Your answer should be the lines below from the one with "[185,456,343,493] BGH (494)" to the one with "[185,2208,548,2244] Hauptverhandlung (2.695)", both included, given again exactly and with nothing added.

(Records for the exercise begins)

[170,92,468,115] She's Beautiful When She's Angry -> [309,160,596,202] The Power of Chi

(Records for the exercise ends)
(Records for the exercise begins)

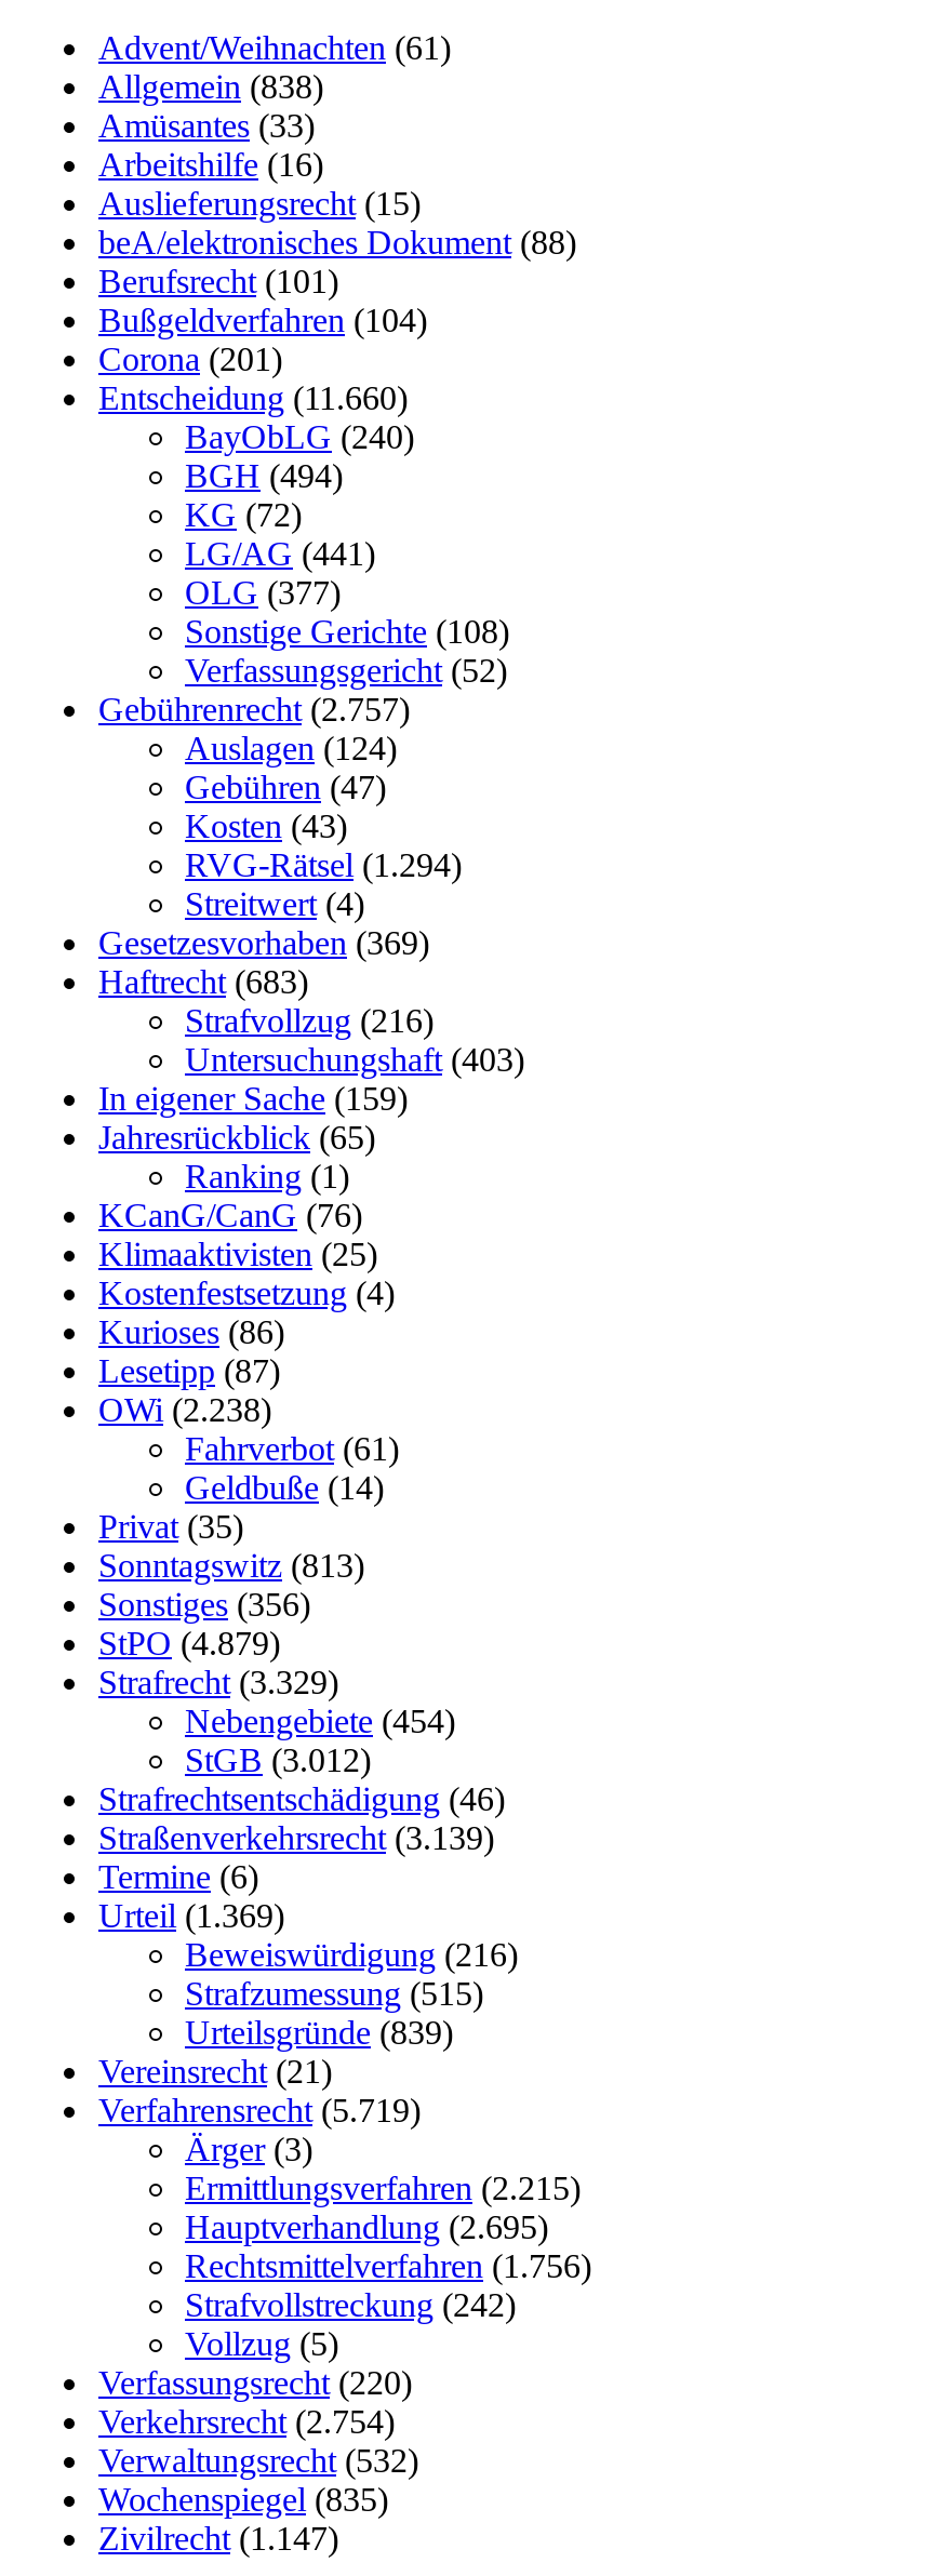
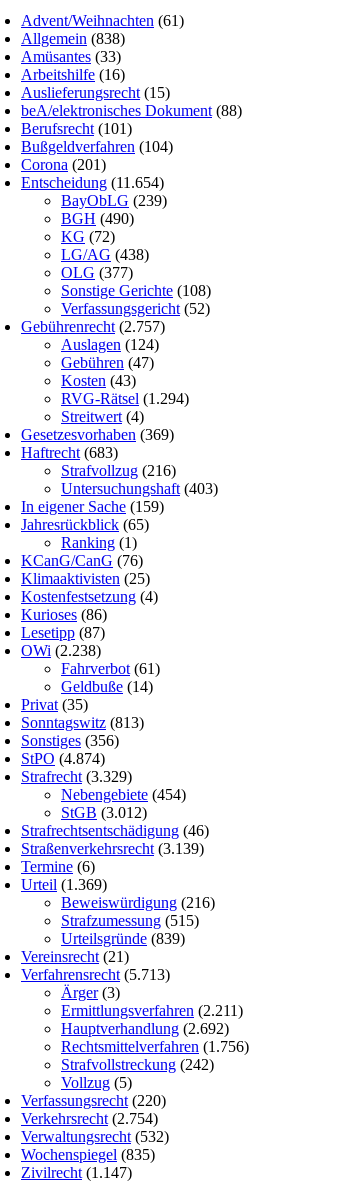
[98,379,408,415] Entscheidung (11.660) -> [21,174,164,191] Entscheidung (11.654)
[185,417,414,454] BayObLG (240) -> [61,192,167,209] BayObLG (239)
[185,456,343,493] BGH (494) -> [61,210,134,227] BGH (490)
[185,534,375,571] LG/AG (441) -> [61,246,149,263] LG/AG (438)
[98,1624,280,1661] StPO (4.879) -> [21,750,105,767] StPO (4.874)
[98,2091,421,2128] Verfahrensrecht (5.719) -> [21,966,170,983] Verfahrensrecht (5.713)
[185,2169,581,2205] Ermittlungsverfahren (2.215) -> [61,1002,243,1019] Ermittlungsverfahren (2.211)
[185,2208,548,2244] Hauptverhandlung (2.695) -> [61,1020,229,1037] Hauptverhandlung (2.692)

(Records for the exercise ends)

*Expected answer:*
[185,456,343,493] BGH (494) -> [61,210,134,227] BGH (490)
[185,534,375,571] LG/AG (441) -> [61,246,149,263] LG/AG (438)
[98,1624,280,1661] StPO (4.879) -> [21,750,105,767] StPO (4.874)
[98,2091,421,2128] Verfahrensrecht (5.719) -> [21,966,170,983] Verfahrensrecht (5.713)
[185,2169,581,2205] Ermittlungsverfahren (2.215) -> [61,1002,243,1019] Ermittlungsverfahren (2.211)
[185,2208,548,2244] Hauptverhandlung (2.695) -> [61,1020,229,1037] Hauptverhandlung (2.692)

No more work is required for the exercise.